Directions for this task:
Exact transcription of the data below is required, without the images.
── Records ──
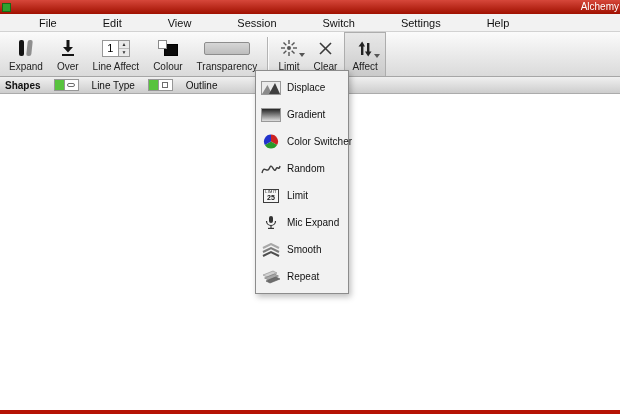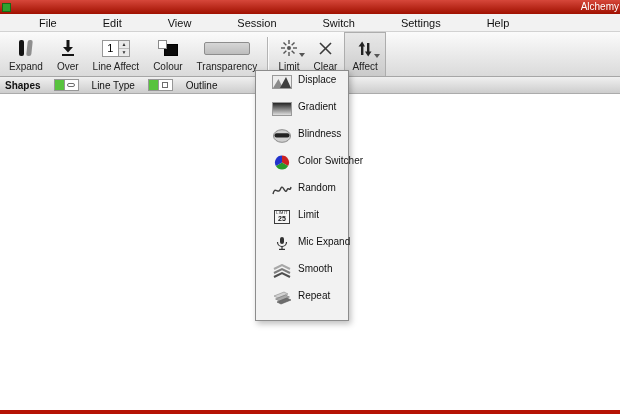"Displace" .menu-item { align-items: flex-start -> center; padding: 0 16px -> 0 5px }
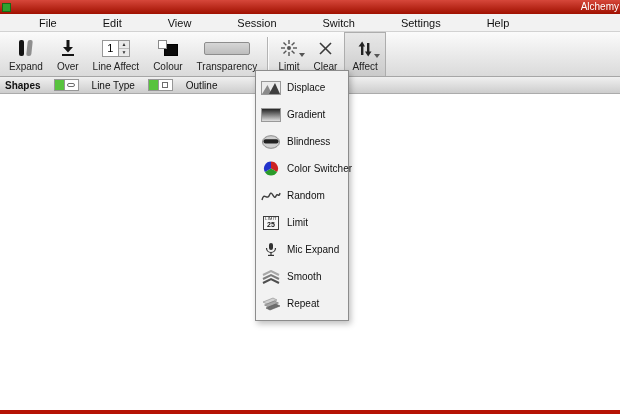"Blindness" div.menu-item { html: <div> <span> <svg> <ellipse></ellipse> <rect></rect> </svg> </span> <span>Blindness</span> </div> -> none }
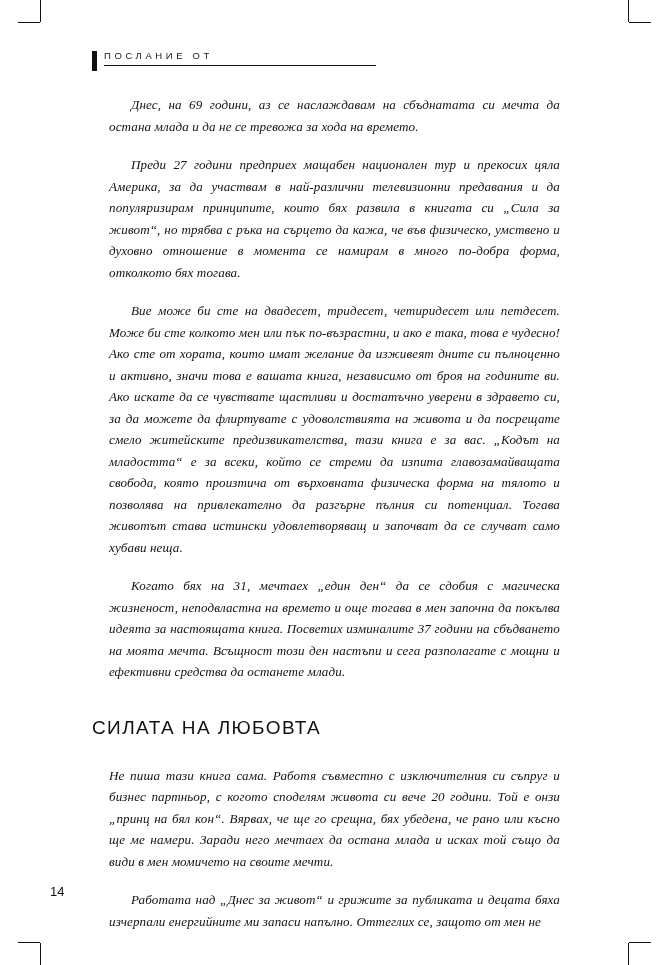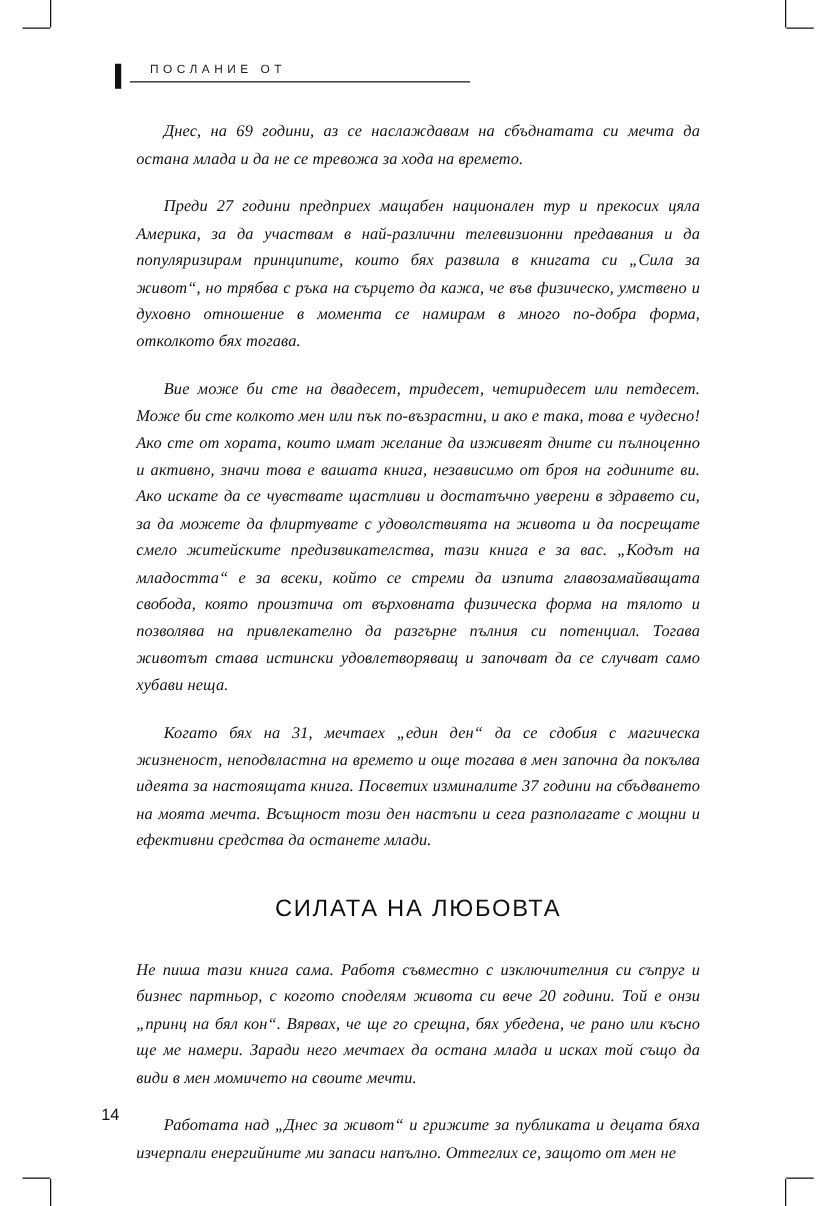"ПОСЛАНИЕ ОТ" .runhead-line1 { padding-left: 28px -> 12px }
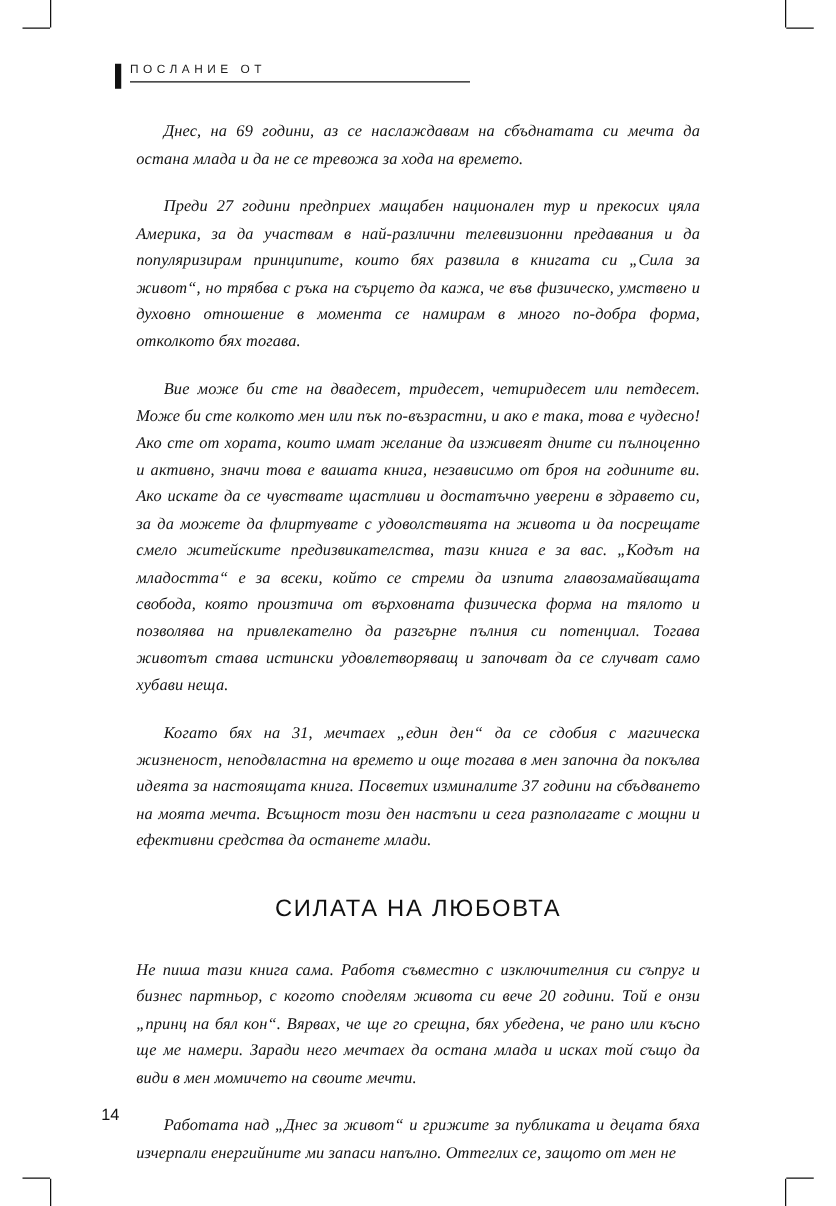"СИЛАТА НА ЛЮБОВТА" h2.section-title { text-align: center -> none }
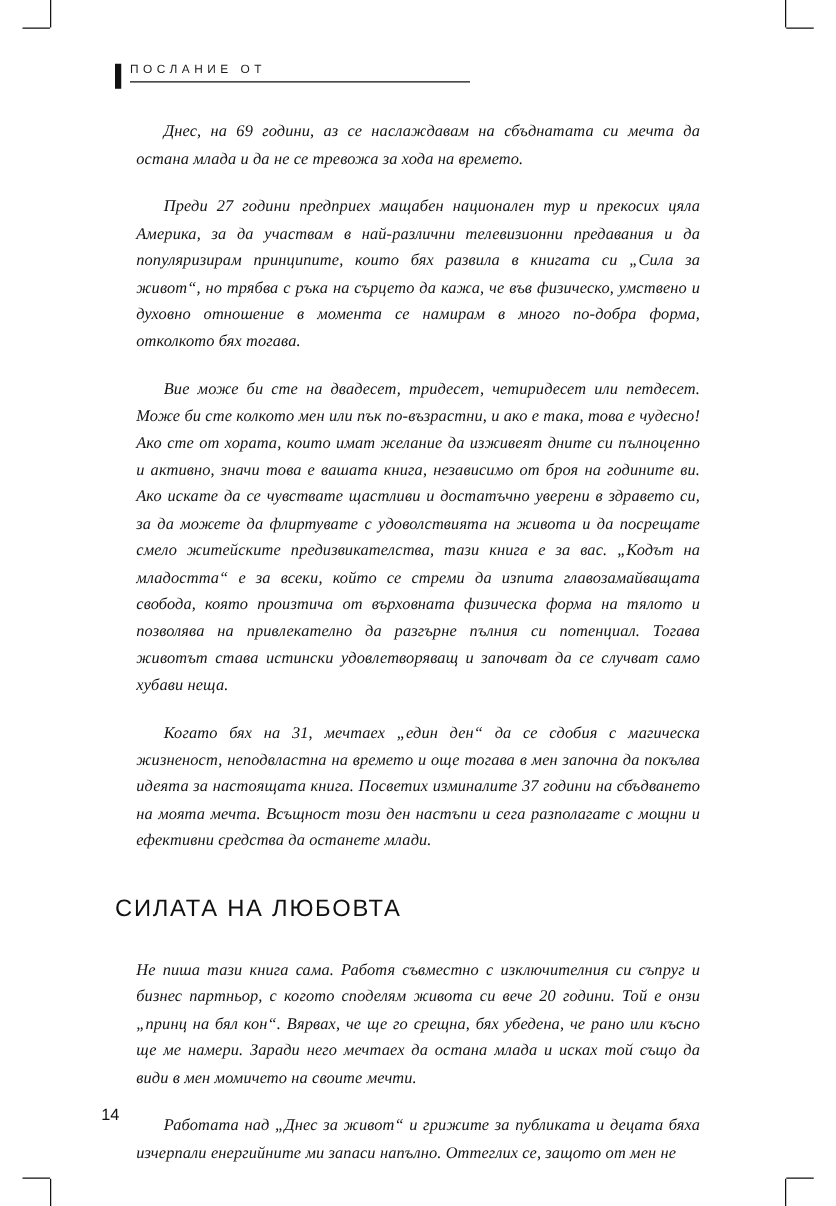"14" .folio { left: 81px -> 50px }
───
Response to the task:
"Displace" .menu-item { align-items: flex-start -> center; padding: 0 16px -> 0 5px }
"Blindness" div.menu-item { html: <div> <span> <svg> <ellipse></ellipse> <rect></rect> </svg> </span> <span>Blindness</span> </div> -> none }
"ПОСЛАНИЕ ОТ" .runhead-line1 { padding-left: 28px -> 12px }
"СИЛАТА НА ЛЮБОВТА" h2.section-title { text-align: center -> none }
"14" .folio { left: 81px -> 50px }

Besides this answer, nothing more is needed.